В передней, кроме Юрка, находилось пять человек. У окна, тихо переговариваясь, стояли два бородатых еврея. Один из них был маклер. Здесь, в Онгроде, он выполнял для Капровского такие же поручения, как Миколай в Грынках. Другой был ростовщик; он часто являлся сюда, чтобы напомнить о долге, приносившем ему чуть ли не двадцать процентов в месяц.
На фоне мутного, запыленного окна выделялись силуэты ростовщика и маклера — длинные носы, ввалившиеся щеки и густые брови. В пылу разговора они близко наклонялись друг к другу, и их острые бороды — одна черная, другая огненно-рыжая — быстро кивали. Голоса их то повышались до громких гортанных выкриков, то падали до свистящего шепота.
За черной спиной маклера, у грязной стены, стоял рослый, широкоплечий и загорелый мужчина в высоких сапогах, в простой, но приличной одежде. На вид мелкопоместный, но зажиточный и спесивый шляхтич, он явился сюда с маклером и стоял тихо и терпеливо, с опущенными руками, держа в одной шапку, а в другой толстую — связку каких-то бумаг.

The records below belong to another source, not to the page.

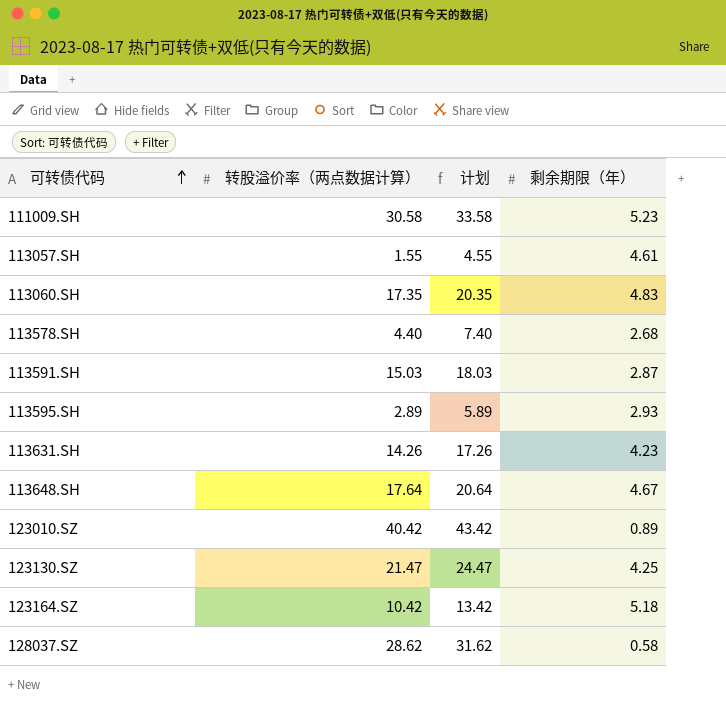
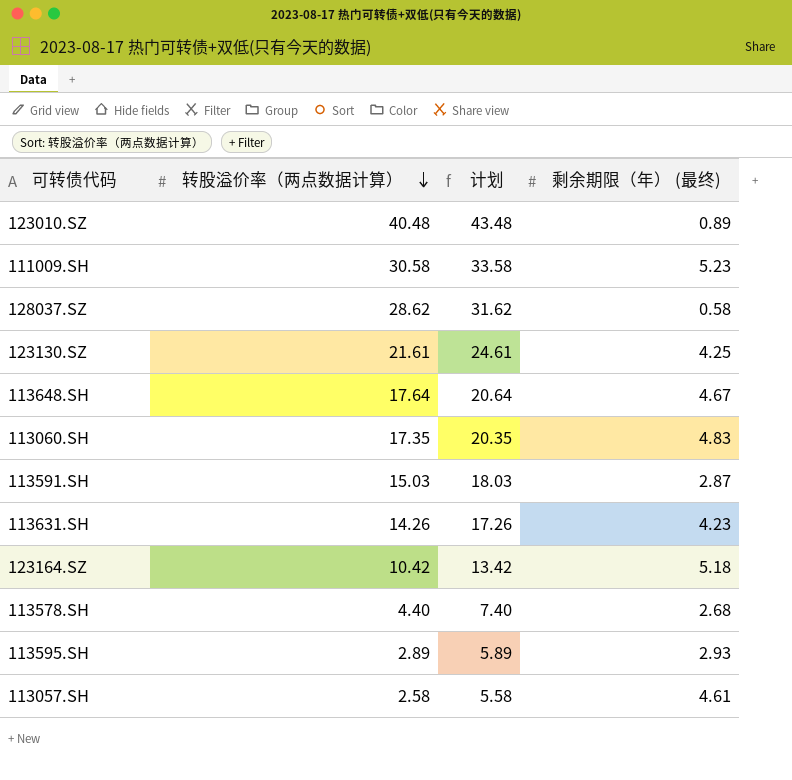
row order: 可转债代码 ascending -> 转股溢价率（两点数据计算） descending
column name: 剩余期限（年） -> 剩余期限（年） (最终)
123010.SZ | 转股溢价率（两点数据计算）: 40.42 -> 40.48
123010.SZ | 计划: 43.42 -> 43.48
123130.SZ | 转股溢价率（两点数据计算）: 21.47 -> 21.61
123130.SZ | 计划: 24.47 -> 24.61
113057.SH | 转股溢价率（两点数据计算）: 1.55 -> 2.58
113057.SH | 计划: 4.55 -> 5.58

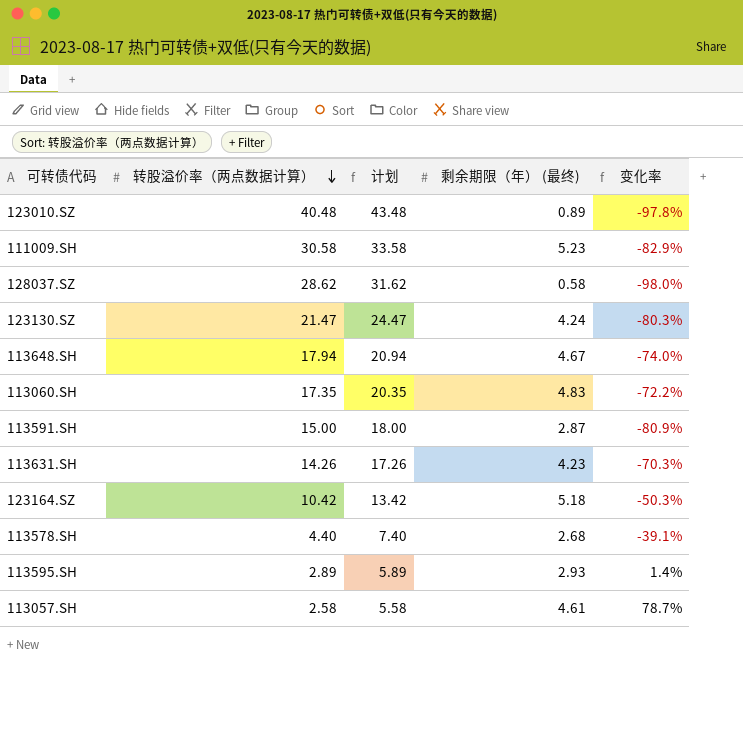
column 变化率 | formula: none -> ([剩余期限（年） (最终)] - [转股溢价率（两点数据计算）]) / [转股溢价率（两点数据计算）]
123130.SZ | 转股溢价率（两点数据计算）: 21.61 -> 21.47
123130.SZ | 计划: 24.61 -> 24.47
123130.SZ | 剩余期限（年） (最终): 4.25 -> 4.24
113648.SH | 转股溢价率（两点数据计算）: 17.64 -> 17.94
113648.SH | 计划: 20.64 -> 20.94
113591.SH | 转股溢价率（两点数据计算）: 15.03 -> 15.00
113591.SH | 计划: 18.03 -> 18.00

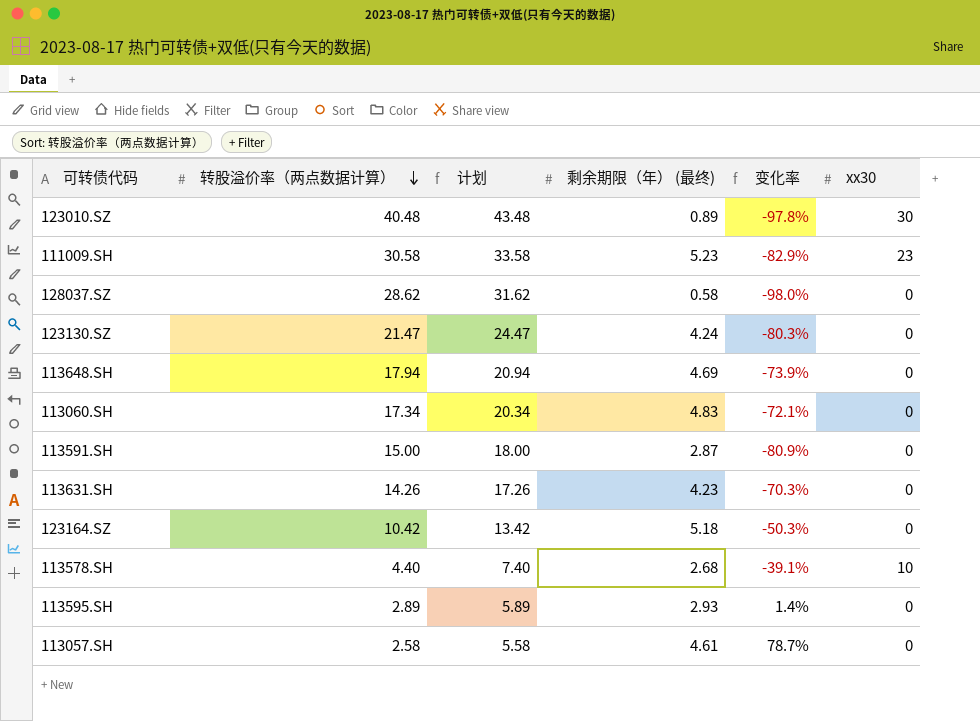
column xx30 | position: none -> 6
113648.SH | 剩余期限（年） (最终): 4.67 -> 4.69
113648.SH | 变化率: -74.0% -> -73.9%
113060.SH | 转股溢价率（两点数据计算）: 17.35 -> 17.34
113060.SH | 计划: 20.35 -> 20.34
113060.SH | 变化率: -72.2% -> -72.1%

Свесив голову и уставившись в пол, он о чем-то задумался и ждал.
В противоположном углу, около глиняной выкрашенной в желтый цвет печки, сидел на табуретке Павлюк Гарбар. Это был уже седеющий крестьянин в длинном добротном зипуне и сапогах, распространявших крепкий запах кожи и дегтя; он держал в обеих руках барашковую шапку и, подобно, шляхтичу, опустив голову на грудь, терпеливо ждал; его клонило ко сну, и когда стоявшие у окна евреи начинали говорить немного громче, он, очнувшись, встряхивал густыми волосами и оглядывался на дверь гостиной, но, убедившись, что все обстоит попрежнему, снова опускал голову и закрывал глаза.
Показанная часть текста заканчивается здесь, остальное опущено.